As a Go user and former contributor, it makes me pleased that the rigor of the Go team occasionally gives the Linux kernel developers heartburn. As long as everyone stays professional, the end result is better for both groups.
Linux gets feature velocity by playing fast and loose sometimes with stability. Demanding users like the Go authors are a necessary and welcome counterbalance.
It seems kind of strange that this is a kernel function at all. It seems like something that should live in libc or the like. Is there a performance benefit from having it up in kernel space? It seems a bit outside of the scope of the kernel IMHO.
I can understand functions like sendfile() being able to cut down on context switches and being helpful for bulk data transfer, but is that the case here? How much benefit do you get from copy_file_range() vs. a read/write loop?
I do note with some amusement how the kernel developer basically went "Why are you using copy_file_range on things that aren't actually files?"
Is this theoretical or is there support for it already in the kernel and NFS daemons?
Reading the manpage for copy_file_range the notes section states:
copy_file_range() gives filesystems an opportunity to implement "copy
acceleration" techniques, such as the use of reflinks (i.e., two or
more inodes that share pointers to the same copy-on-write disk blocks)

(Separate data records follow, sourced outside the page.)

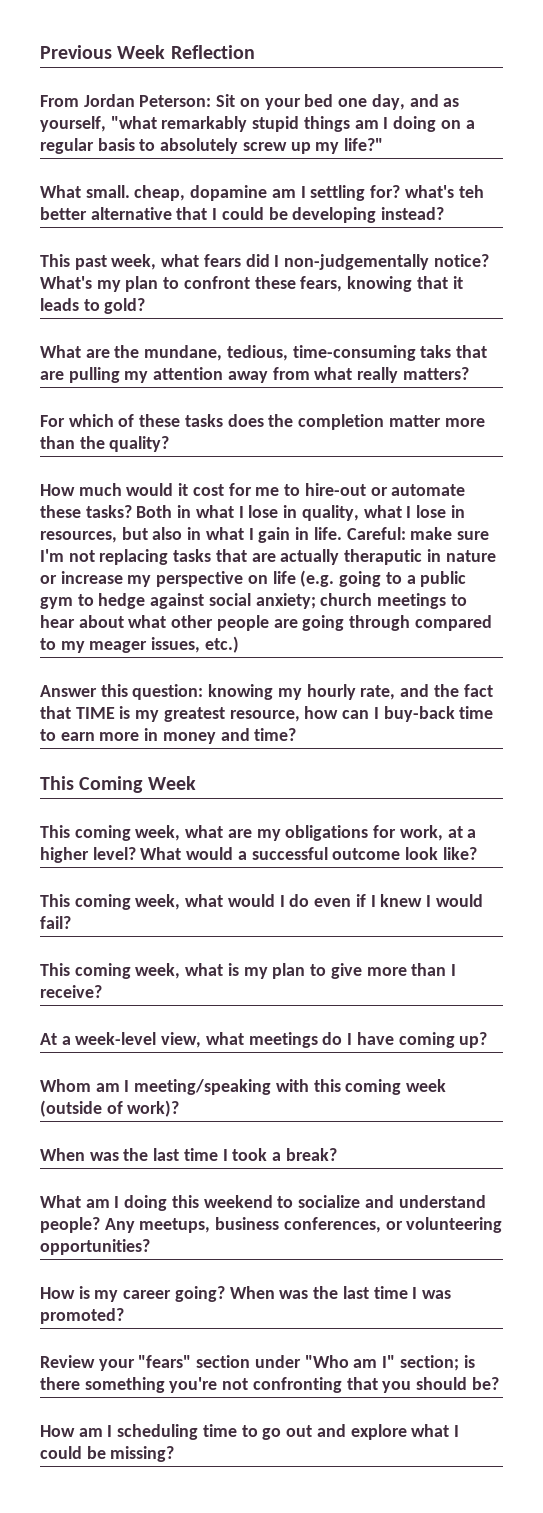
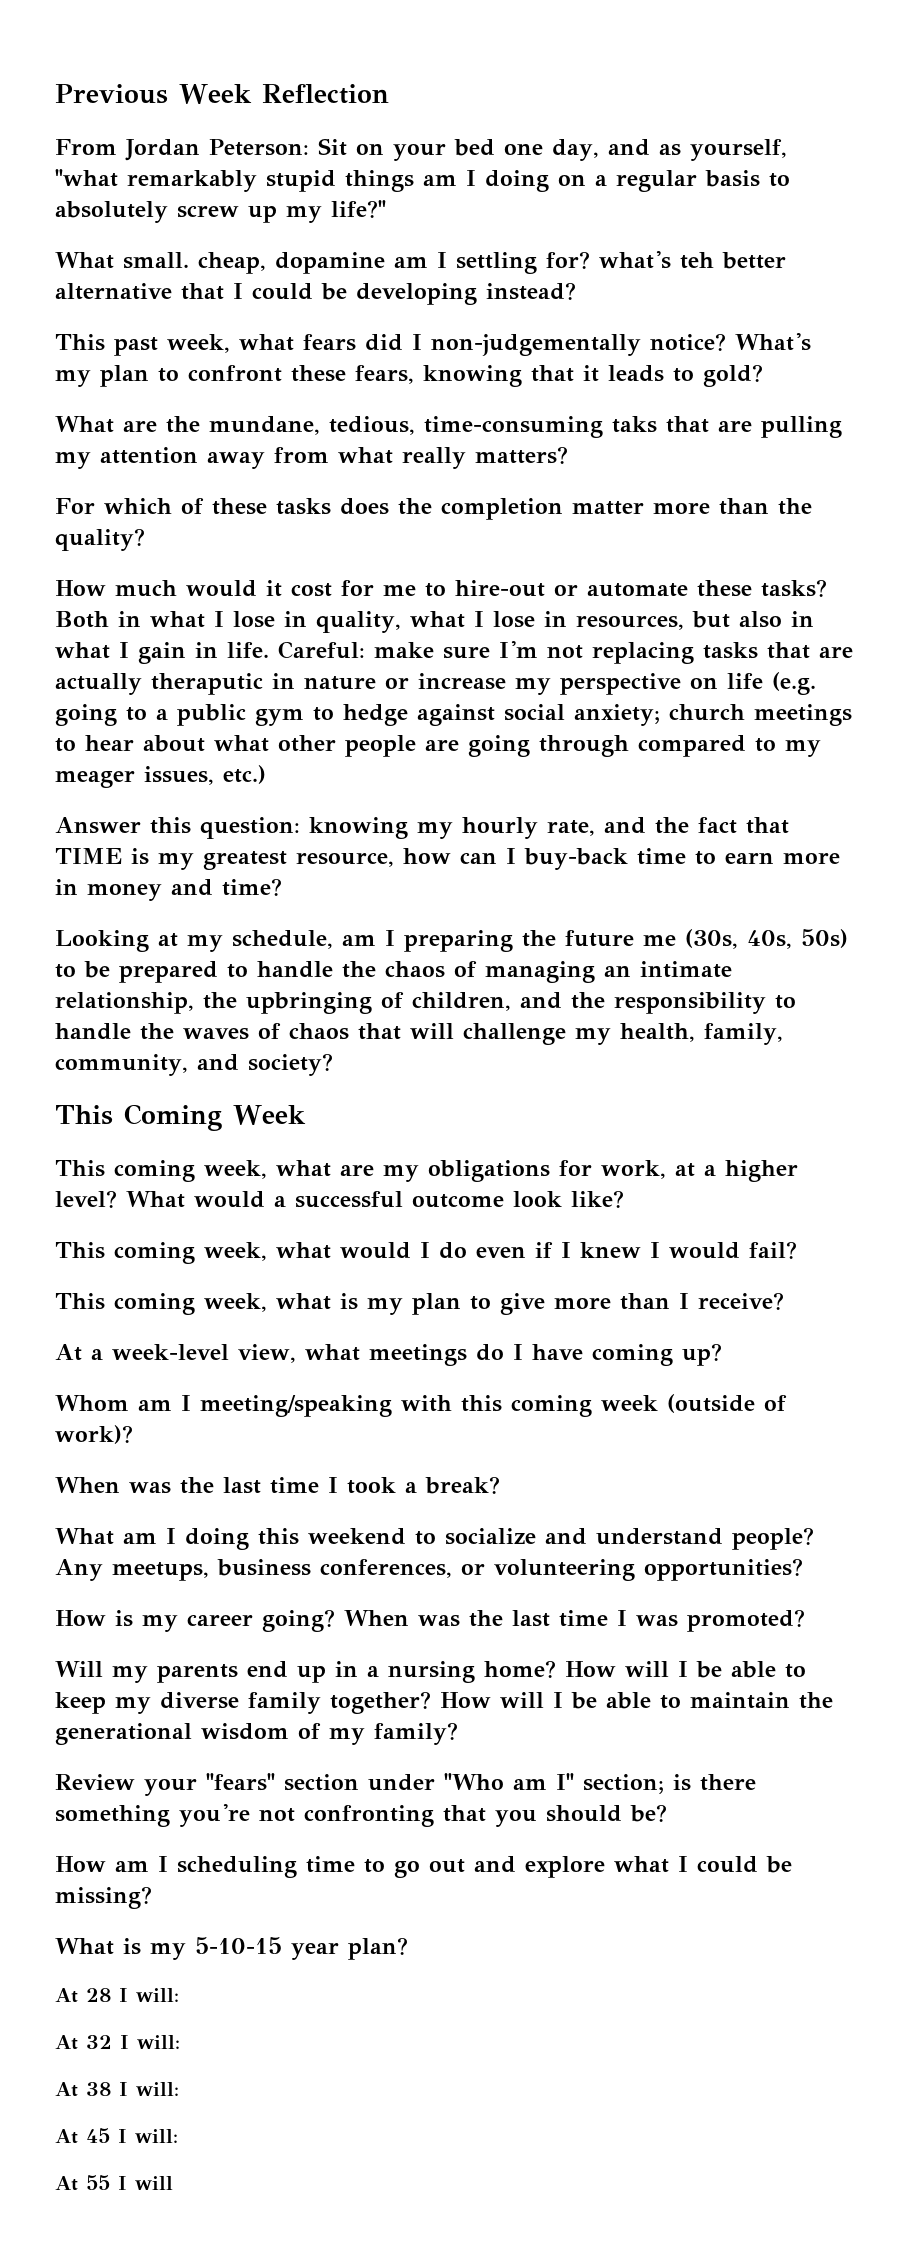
+ Looking at my schedule, am I preparing the future me (30s, 40s, 50s) to be prepared to handle the chaos of managing an intimate relationship, the upbringing of children, and the responsibility to handle the waves of chaos that will challenge my health, family, community, and society?
+ Will my parents end up in a nursing home? How will I be able to keep my diverse family together? How will I be able to maintain the generational wisdom of my family?
+ What is my 5-10-15 year plan?
+ At 28 I will:
+ At 32 I will:
+ At 38 I will:
+ At 45 I will:
+ At 55 I will

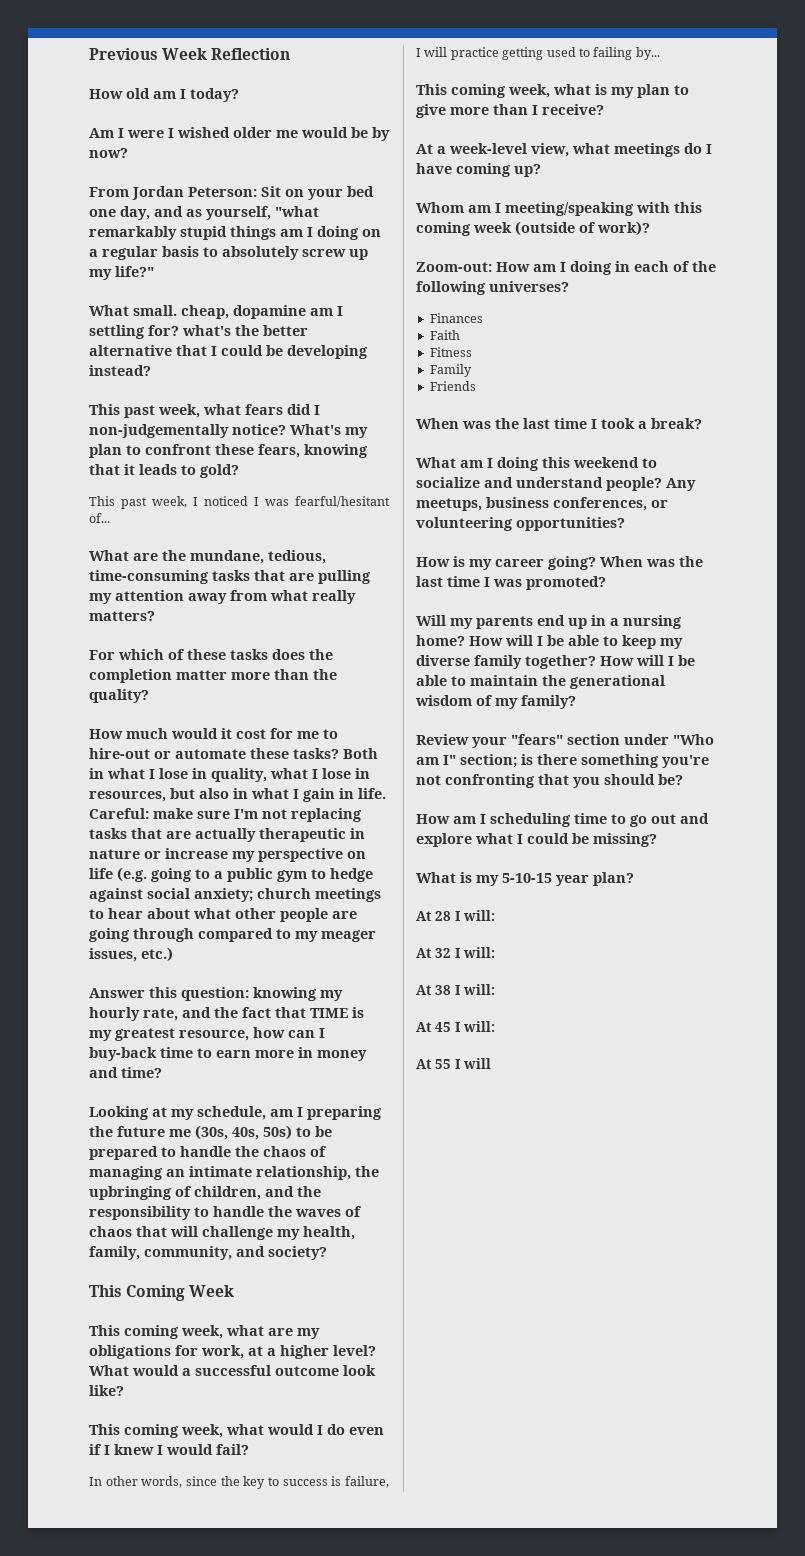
+ How old am I today?
+ Am I were I wished older me would be by now?
- What small. cheap, dopamine am I settling for? what's teh better alternative that I could be developing instead?
+ What small. cheap, dopamine am I settling for? what's the better alternative that I could be developing instead?
+ This past week, I noticed I was fearful/hesitant of...
- What are the mundane, tedious, time-consuming taks that are pulling my attention away from what really matters?
+ What are the mundane, tedious, time-consuming tasks that are pulling my attention away from what really matters?
- Careful: make sure I'm not replacing tasks that are actually theraputic in nature or increase my perspective on life (e.g. going to a public gym to hedge against social anxiety; church meetings to hear about what other people are going through compared to my meager issues, etc.)
+ Careful: make sure I'm not replacing tasks that are actually therapeutic in nature or increase my perspective on life (e.g. going to a public gym to hedge against social anxiety; church meetings to hear about what other people are going through compared to my meager issues, etc.)
+ In other words, since the key to success is failure, I will practice getting used to failing by...
+ Zoom-out: How am I doing in each of the following universes?
+ Finances
+ Faith
+ Fitness
+ Family
+ Friends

or server-side-copy (in the case of NFS).
But doesn't mention if these techniques are actually used. I guess there's some help in future proofing your code.
Edit: I tested this on my Ubuntu 20.04 machine and a 1GB file full of random data sitting in the file cache. Using copy_file_range I could make a local-local copy in 0.595 seconds on average. Using a primitive copy/write loop took 0.600 seconds. But these values are somewhat noisy and the difference is down in the error margin. It doesn't appear that my 5.4.0 kernel on ext4 is employing the reflinks optimization.
Can't share details, I've seen the copy_file_range optimization represent roughly 25% increased throughput for a prior employer. It's more than theoretical.
ext4 has no reflink support. btrfs does by default, xfs under some configurations. server-side offload is supported by nfs and cifs but also needs server-side support.
Even if it wasn't smart you'd still get a huge benifit from not context switching to/from kernel/user space for a standard copy implementation. Far fewer syscalls. There's a real performance benifit to be had there.
>The copy_file_range() system call looks like a relatively straightforward feature; it allows user space to ask the kernel to copy a range of data from one file to another, hopefully applying some optimizations along the way.
That's exactly what I was asking. The Go developers are knocking themselves out chasing this syscall in the hopes that it might improve performance? Has it been benchmarked?
It sounds wrong to depend on the file length for correctness even on physical file systems. What if the file length shrinks during the copy? You need to just keep going until you can't anymore...
That's assuming you want to copy the the whole thing.
And even if you do want to do that, this is what you do with copy_file_range as well, just that in many cases you can do it with a single call instead of multiple read/write calls in addition to being able to take advantage of performance optimizations (such as reflinking).
It seems that copy_file_range is in fact quite similar to splice, which the article has also mentioned as a fallback. But what's fundamentally the difference between them? That copy_file_range should only work on regular files on a non-virtual file system, and splice should only work if one end is a pipe?
When you think about how files are stored on the filesystem it becomes clear why this functionality doesn't exist. Each file is basically a list of blocks and some metadata like the total length of the file. What it doesn't have is a length for each block--they are assumed to be full length except for the last, which is stored as the total length of the file.
So if you wanted to add bytes to the front of the file you would have to allocate new blocks to store it, but since there is no map of length for each block you would have to only move it by exact block lengths. Same for shrinking the file by cutting off the head, you can't handle values other than full blocks.
It's certainly possible to build a filesystem where this would work, but when you wrote programs using the feature they wouldn't be portable to any other commonly used filesystem. People also don't change filesystems very often, so even if you got the change into Ext and waited a decade many people would still be incompatible.
Finally, it's a feature that is helpful only rarely. So there isn't enough demand to push through such a massive change given the headwinds it has.
I don't understand this comment. All modern filesystems are extent-based. If you have enough contiguous space, a hundred gigabyte file could easily be stored in a single extent. Block-based allocation hasn't been used since ext2/fat32. Could you elaborate?
That's true, though it seems like storing a block offset for just the first block of a file would satisfy a lot of use cases. Then a trunc() from the front would only rewrite one block and some pointers.
fallocate(..., FALLOC_FL_COLLAPSE_RANGE) will do that but it comes with limitations such as alignment requirements and limited filesystem support.
You could also try creating a new file and use copy_file_range to copy the tail of the file to the new one, then move it over the old one. That might reuse a good chunk of the storage on a CoW filesystem.
Linux gets feature velocity by playing fast and loose sometimes with stability. Demanding users like the Go authors are a necessary and welcome counterbalance.